Reimbursement-Related Settlement
The stipulation of settlement regarding the reimbursement-related claims involves the parties to the DOL Action and the NY AG Action, as well as the parties to two private putative class actions that had been consolidated before Judge Ann L. Donnelly in the U.S. District Court for the Eastern District of New York for purposes of settlement approval proceedings. The parties to the settlement agreed to settle the claims and issues raised in the two putative class actions, the DOL Action, and the NY AG Action and related investigations, with the exception of claims by the NY AG relating to reinstitution in New York of the challenged reimbursement policy following the final approval of the settlement, or application of the replacement reimbursement policy or a similar policy.
The defendants agreed to pay $10 million into a settlement fund to be used to make payments to class members consistent with the plan of allocation. In addition, the defendants agreed not to reinstate the challenged tiered reimbursement policy for Oxford and United plans, representing that they have replaced it with another policy for self- and fully insured Oxford and United plans where applicable, except for fully insured ERISA plans and non-ERISA commercial plans in New York. The defendants also agreed to continue not to apply either the challenged tiered reimbursement policy or the replacement policy to fully insured ERISA Oxford and United plans and non-ERISA commercial Oxford and United plans in New York for a minimum of two years after the final approval of the settlement. After that period, if defendants wish to do so, they must provide notice and a description of the policy to the NY AG, which will advise within 60 days if it has any objection to the policy.
With respect to disclosures, defendants agreed to provide “accessible and comprehensible” language explaining their application of the replacement reimbursement policy on their website.

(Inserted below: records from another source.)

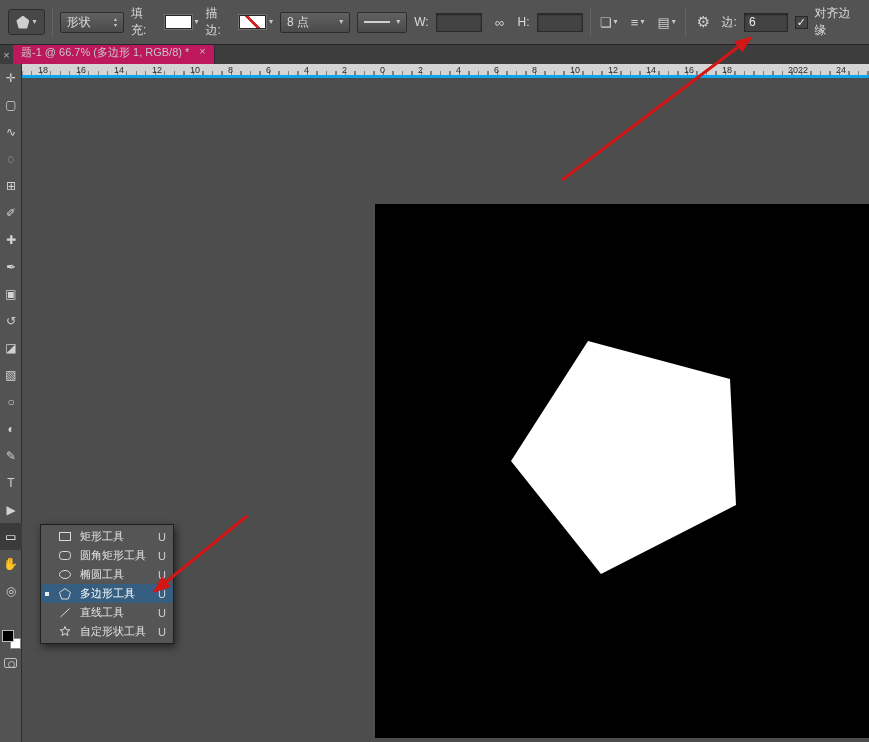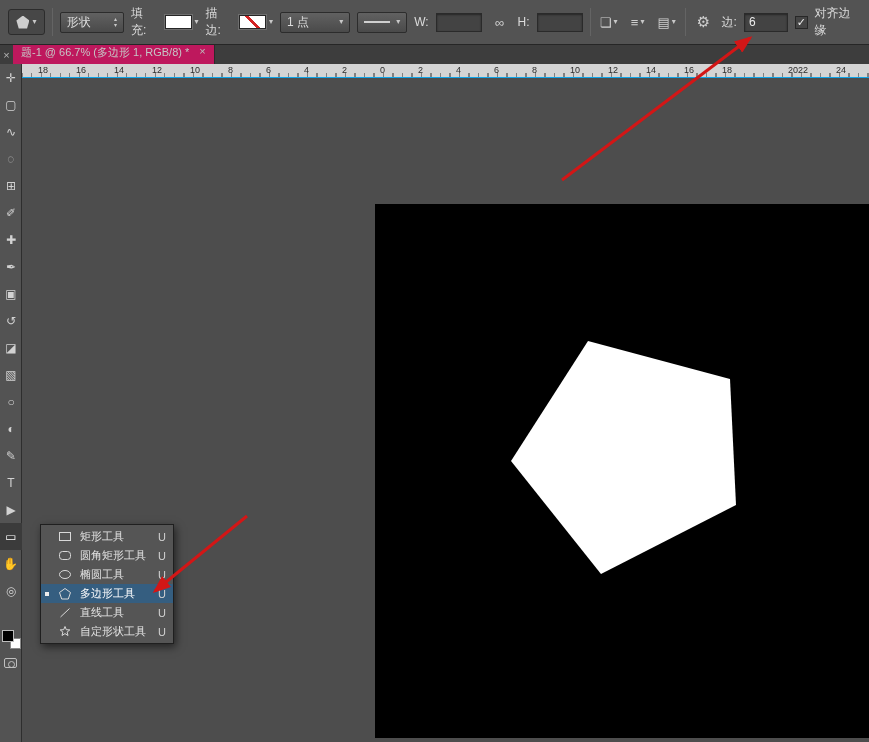--- a/index.html
+++ b/index.html
@@ -114,7 +114,7 @@
   </div>
 
   <div class="dd" style="width:72px;justify-content:space-between">
-    <span>1 点</span>
+    <span>8 点</span>
     <span class="arrow">▾</span>
   </div>
 

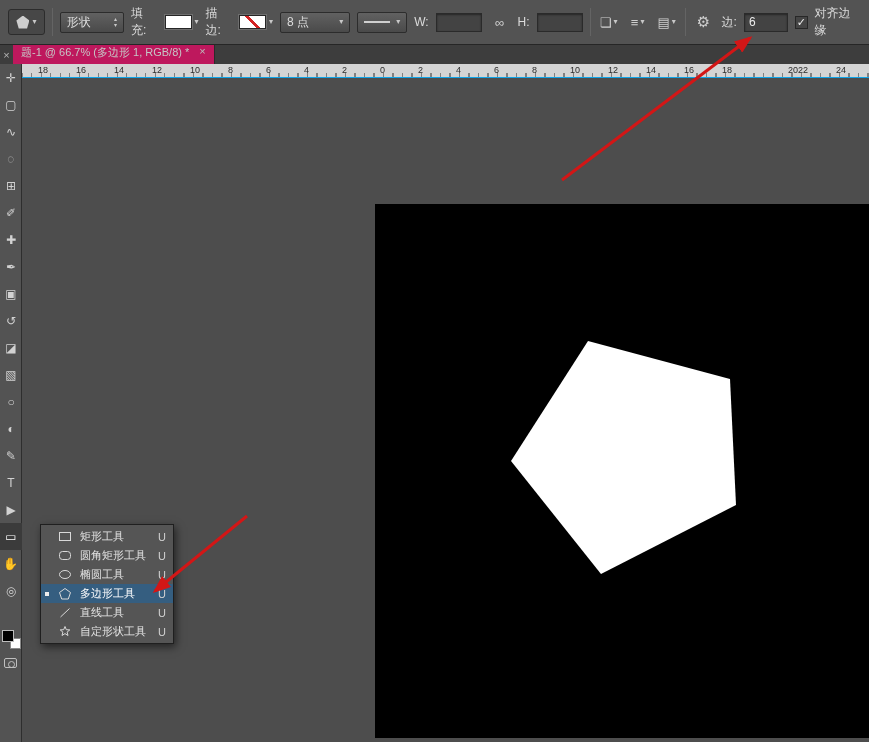--- a/index.html
+++ b/index.html
@@ -44,7 +44,7 @@
 
   
   .ruler{position:absolute;top:64px;left:22px;right:0;height:14px;background:#d4d4d4;
-    border-bottom:1px solid #0ea5e9;z-index:10}
+    border-bottom:3px solid #0ea5e9;z-index:10}
   .ruler .ticks{position:absolute;left:0;right:0;bottom:0;height:4px;
     background:repeating-linear-gradient(90deg,#808080 0 1px,transparent 1px 9.5px)}
   .tick-label{position:absolute;top:1px;font-size:9px;color:#2b2b2b}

Finally, this settlement, like the settlement relating to the ALERT program, provides for the assessment of penalties. The settlement states that United will pay a penalty of $409,249.67 under ERISA, as well as a $650,000 penalty relating to the claims alleged in the NY AG Action. The settlement also provides that United will pay the class plaintiffs’ attorneys’ fees and expenses and class representative incentive awards, totaling up to $3.35 million, upon approval by the court of the class plaintiffs’ application.
Analysis
These lawsuits highlight the continued scrutiny by regulators and law enforcement on issues relating to mental health parity, especially with regard to NQTLs. It is possible that regulators and law enforcement may target other payers that engage in similar practices as those alleged in the DOL Action and NY AG Action. As a result, payers should carefully examine their practices relating to outlier management and out-of-network reimbursement for compliance with parity requirements.
Notably, the settlement agreements do not appear to have any effect on other high-profile lawsuits challenging United’s application of different NQTLs. For example, on February 1, 2021, the court in Wit v. United Behavioral Health, No. 3:14-cv-2346 (N.D. Cal.), entered final judgment in an ERISA class action concerning the propriety of certain guidelines previously used by UBH when adjudicating claims for outpatient and residential inpatient behavioral health treatments, which included an order that United reprocess 67,000 claims. The Wit case is currently before the Ninth Circuit Court of Appeal. See Wit v. United Behavioral Health, No. 21-15193 (9th Cir.). In fact, the appeal was argued and submitted the same day as the DOL Action, the NY AG Action, and the stipulated settlements in those actions were filed.